Not considering all possible insertion points. Failing to count subsequences correctly after each insertion.

#2207

Maximize Number of Subsequences in a String

Medium

StringGreedyPrefix SumTwo PointersDynamic Programming

LeetCode ↗

Approaches

Brute ForceOptimal

Complexity Comparison

	Brute Force	Optimal Solution★
Time	O(n²)	O(n)
Space	O(1)	O(1)

💡

Intuition

Time O(n)Space O(1)

The optimal solution uses a single pass to count occurrences of the pattern in the text while considering the effect of inserting each character of the pattern.
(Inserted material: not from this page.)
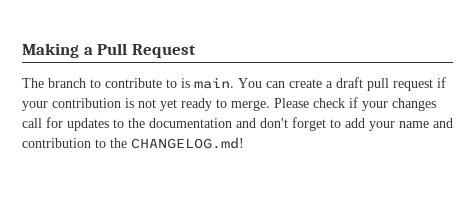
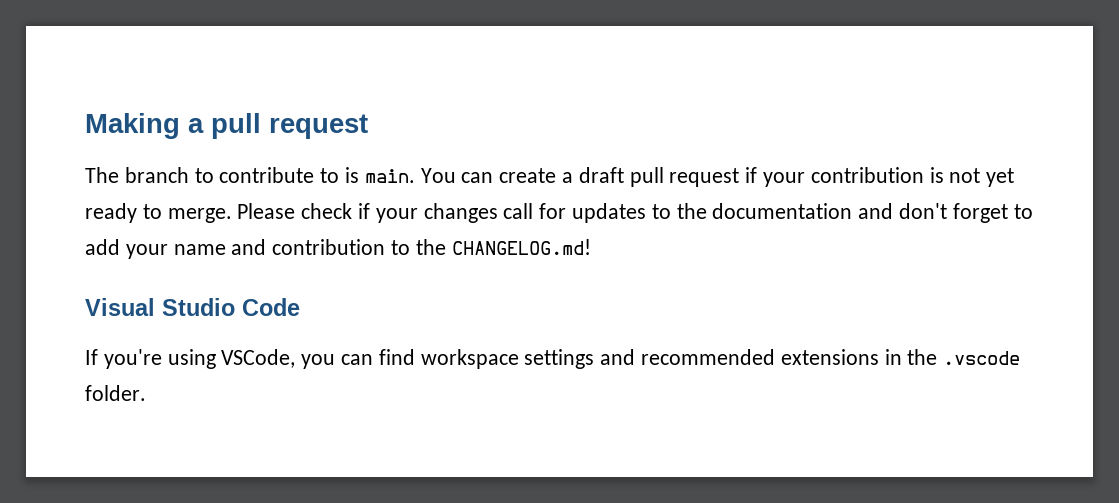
- Making a Pull Request
+ Making a pull request
+ Visual Studio Code
+ If you're using VSCode, you can find workspace settings and recommended extensions in the .vscode folder.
This avoids the need for repeated counting and is much more efficient.

⚙️

Algorithm

3 steps

1Step 1: Count occurrences of pattern[0] and pattern[1] in the text using a single pass.
2Step 2: For each position in the text, calculate how many times the pattern would occur if we inserted pattern[0] or pattern[1].
3Step 3: Return the maximum count from both insertions.

solution.py11 lines

1def max_subsequences(text, pattern):
2    count_a = 0
3    count_b = 0
4    total = 0
5    for char in text:
6        if char == pattern[0]:
7            total += count_b
8            count_a += 1
9        elif char == pattern[1]:
10            count_b += 1
11    return total + count_a + count_b

ℹ

Complexity note: The time complexity is O(n) because we only traverse the text once to count occurrences, making it much more efficient than the brute force approach.

1Inserting characters can significantly change the number of subsequences.
2Counting subsequences efficiently requires careful tracking of character occurrences.

Solutions and explanations are original Tejav content. Problem titles © LeetCode — use the LeetCode button above for the full problem statement.